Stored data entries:
★ ★ ★ ★ ★

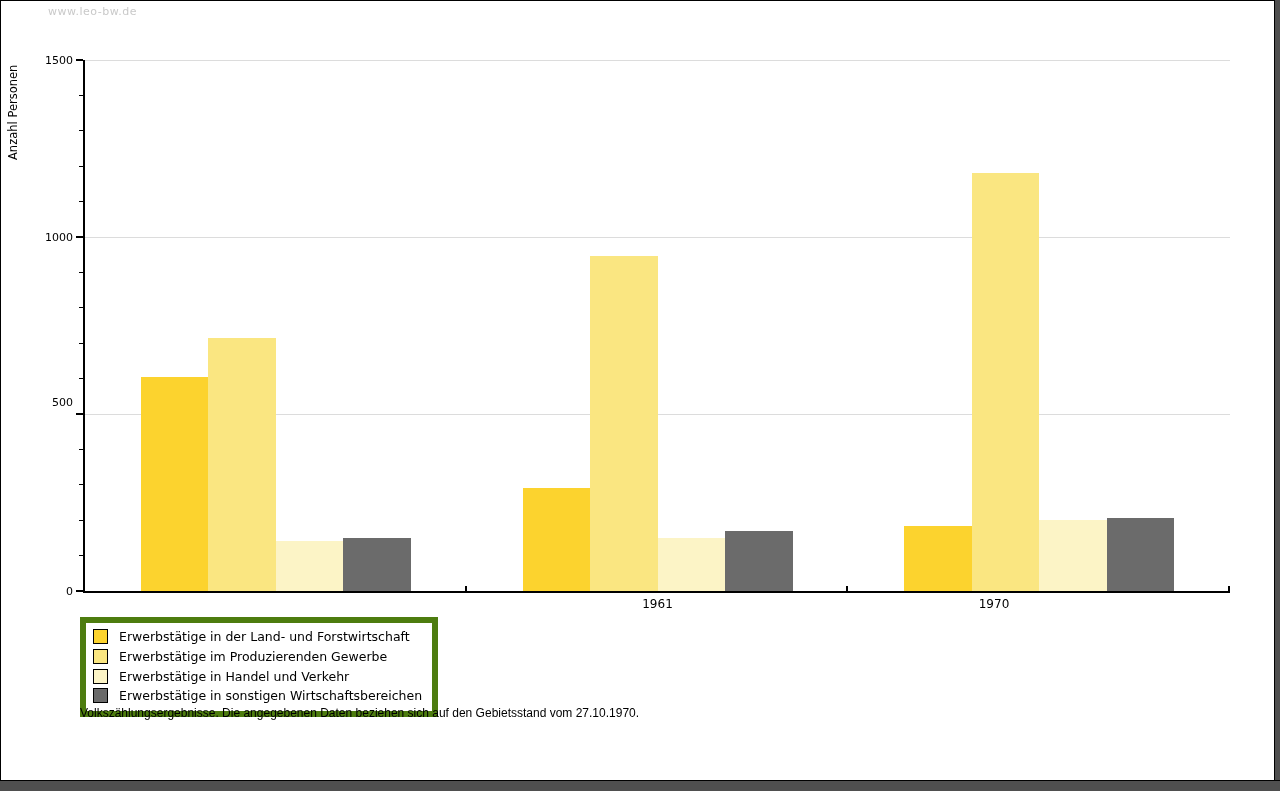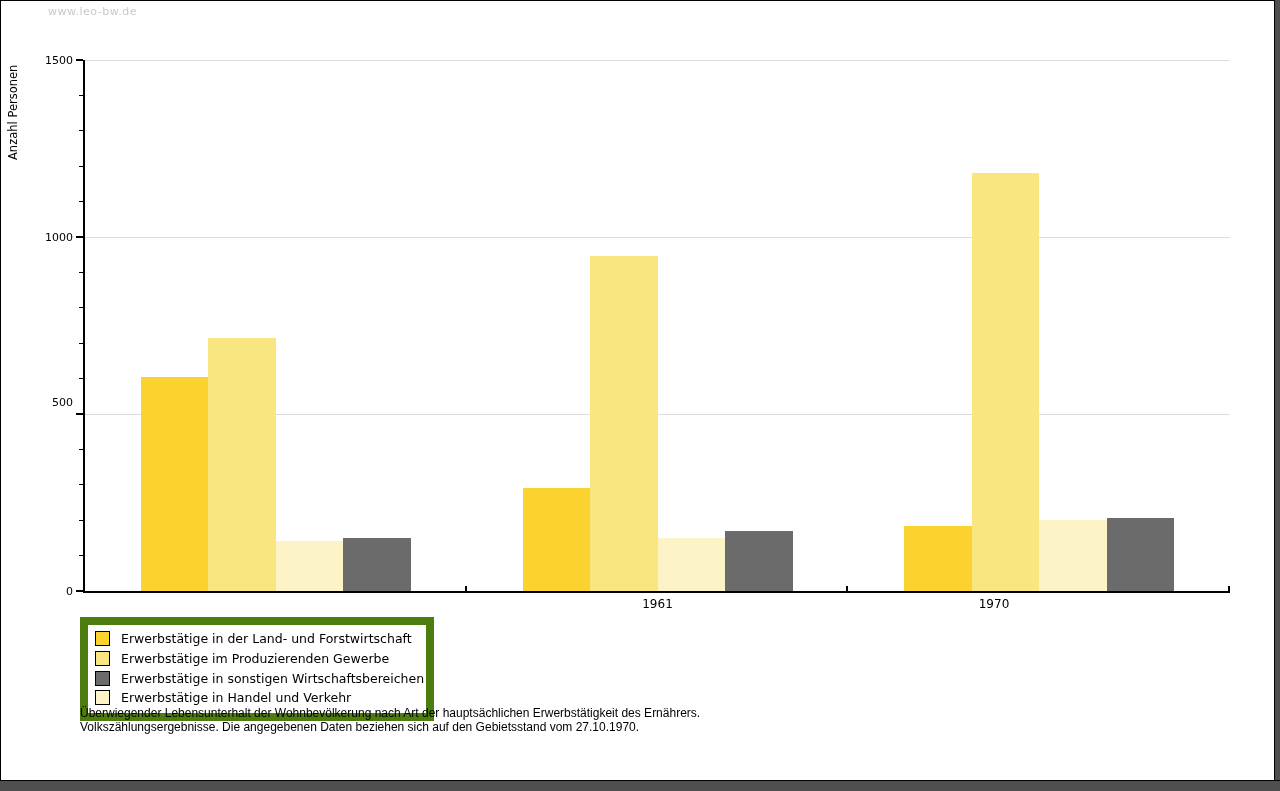--- a/index.html
+++ b/index.html
@@ -40,7 +40,7 @@
   
   #legend{
     position:absolute;left:80px;top:617px;background:#fff;
-    border:8px solid #4d7c0f;padding:4px 2px 5px 7px;display:inline-block;
+    border:6px solid #4d7c0f;padding:4px 10px 5px 7px;display:inline-block;
   }
   .legend-row{display:flex;align-items:center;height:19.7px;}
   .legend-swatch{

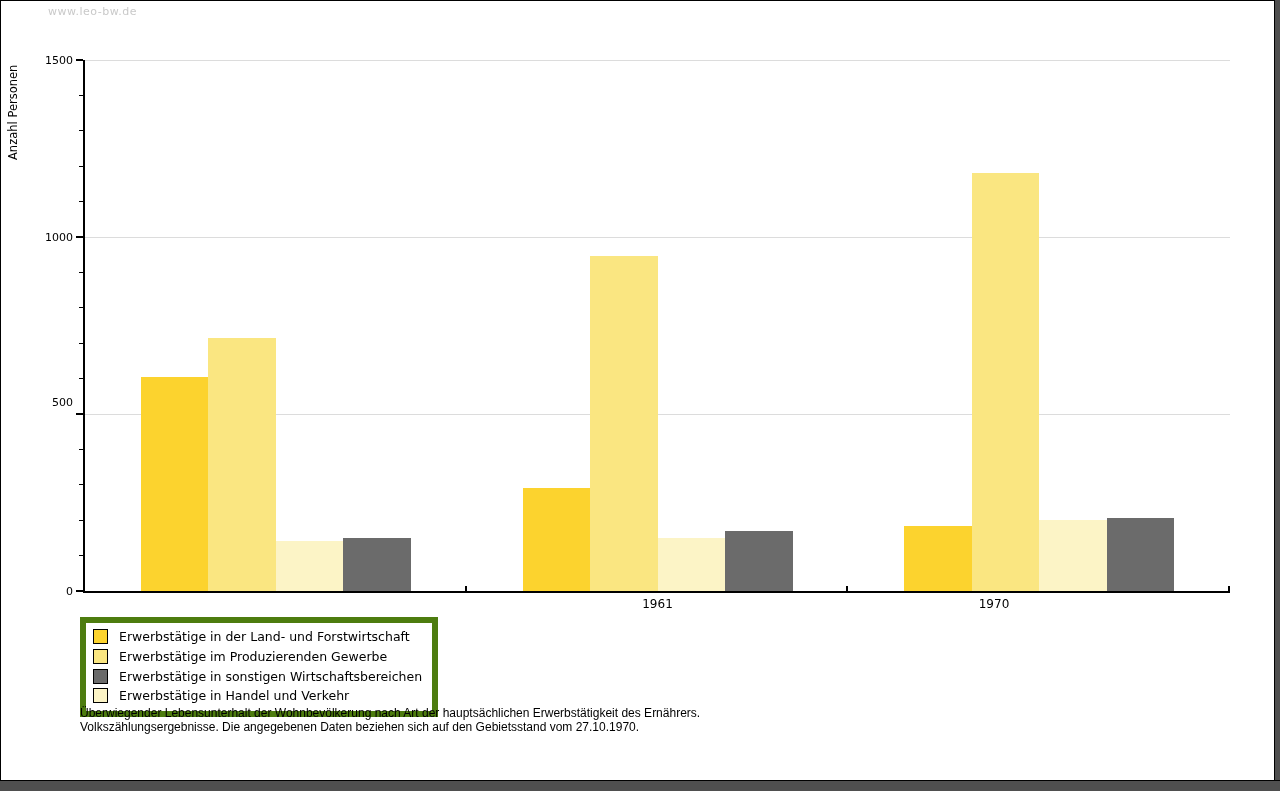--- a/index.html
+++ b/index.html
@@ -129,12 +129,12 @@
         <div class="legend-label">Erwerbstätige im Produzierenden Gewerbe</div>
       </div>
       <div class="legend-row">
+        <div class="legend-swatch" style="background: rgb(252, 244, 198);"></div>
+        <div class="legend-label">Erwerbstätige in Handel und Verkehr</div>
+      </div>
+      <div class="legend-row">
         <div class="legend-swatch" style="background: rgb(107, 107, 107);"></div>
         <div class="legend-label">Erwerbstätige in sonstigen Wirtschaftsbereichen</div>
-      </div>
-      <div class="legend-row">
-        <div class="legend-swatch" style="background: rgb(252, 244, 198);"></div>
-        <div class="legend-label">Erwerbstätige in Handel und Verkehr</div>
       </div>
     </div>
 

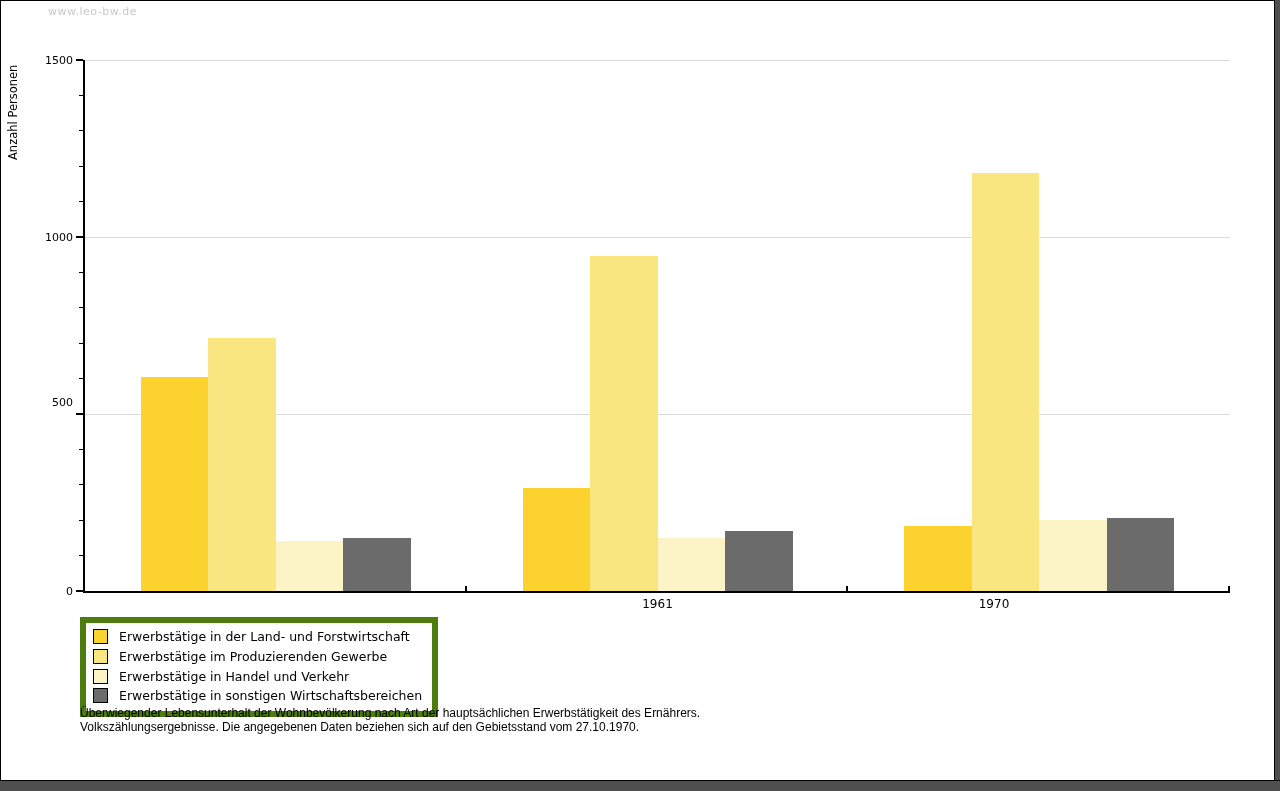--- a/index.html
+++ b/index.html
@@ -139,7 +139,6 @@
     </div>
 
   <div id="footnote-block" class="footnote">
-    <div>Überwiegender Lebensunterhalt der Wohnbevölkerung nach Art der hauptsächlichen Erwerbstätigkeit des Ernährers.</div>
     <div>Volkszählungsergebnisse. Die angegebenen Daten beziehen sich auf den Gebietsstand vom 27.10.1970.</div>
   </div>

★ ★ ★ ★ ★

## Problem to work on
What is needed is the data above, retyped exactly, with every picture left out.

## Result below
--- a/index.html
+++ b/index.html
@@ -40,7 +40,7 @@
   
   #legend{
     position:absolute;left:80px;top:617px;background:#fff;
-    border:8px solid #4d7c0f;padding:4px 2px 5px 7px;display:inline-block;
+    border:6px solid #4d7c0f;padding:4px 10px 5px 7px;display:inline-block;
   }
   .legend-row{display:flex;align-items:center;height:19.7px;}
   .legend-swatch{

--- a/index.html
+++ b/index.html
@@ -129,12 +129,12 @@
         <div class="legend-label">Erwerbstätige im Produzierenden Gewerbe</div>
       </div>
       <div class="legend-row">
+        <div class="legend-swatch" style="background: rgb(252, 244, 198);"></div>
+        <div class="legend-label">Erwerbstätige in Handel und Verkehr</div>
+      </div>
+      <div class="legend-row">
         <div class="legend-swatch" style="background: rgb(107, 107, 107);"></div>
         <div class="legend-label">Erwerbstätige in sonstigen Wirtschaftsbereichen</div>
-      </div>
-      <div class="legend-row">
-        <div class="legend-swatch" style="background: rgb(252, 244, 198);"></div>
-        <div class="legend-label">Erwerbstätige in Handel und Verkehr</div>
       </div>
     </div>
 

--- a/index.html
+++ b/index.html
@@ -139,7 +139,6 @@
     </div>
 
   <div id="footnote-block" class="footnote">
-    <div>Überwiegender Lebensunterhalt der Wohnbevölkerung nach Art der hauptsächlichen Erwerbstätigkeit des Ernährers.</div>
     <div>Volkszählungsergebnisse. Die angegebenen Daten beziehen sich auf den Gebietsstand vom 27.10.1970.</div>
   </div>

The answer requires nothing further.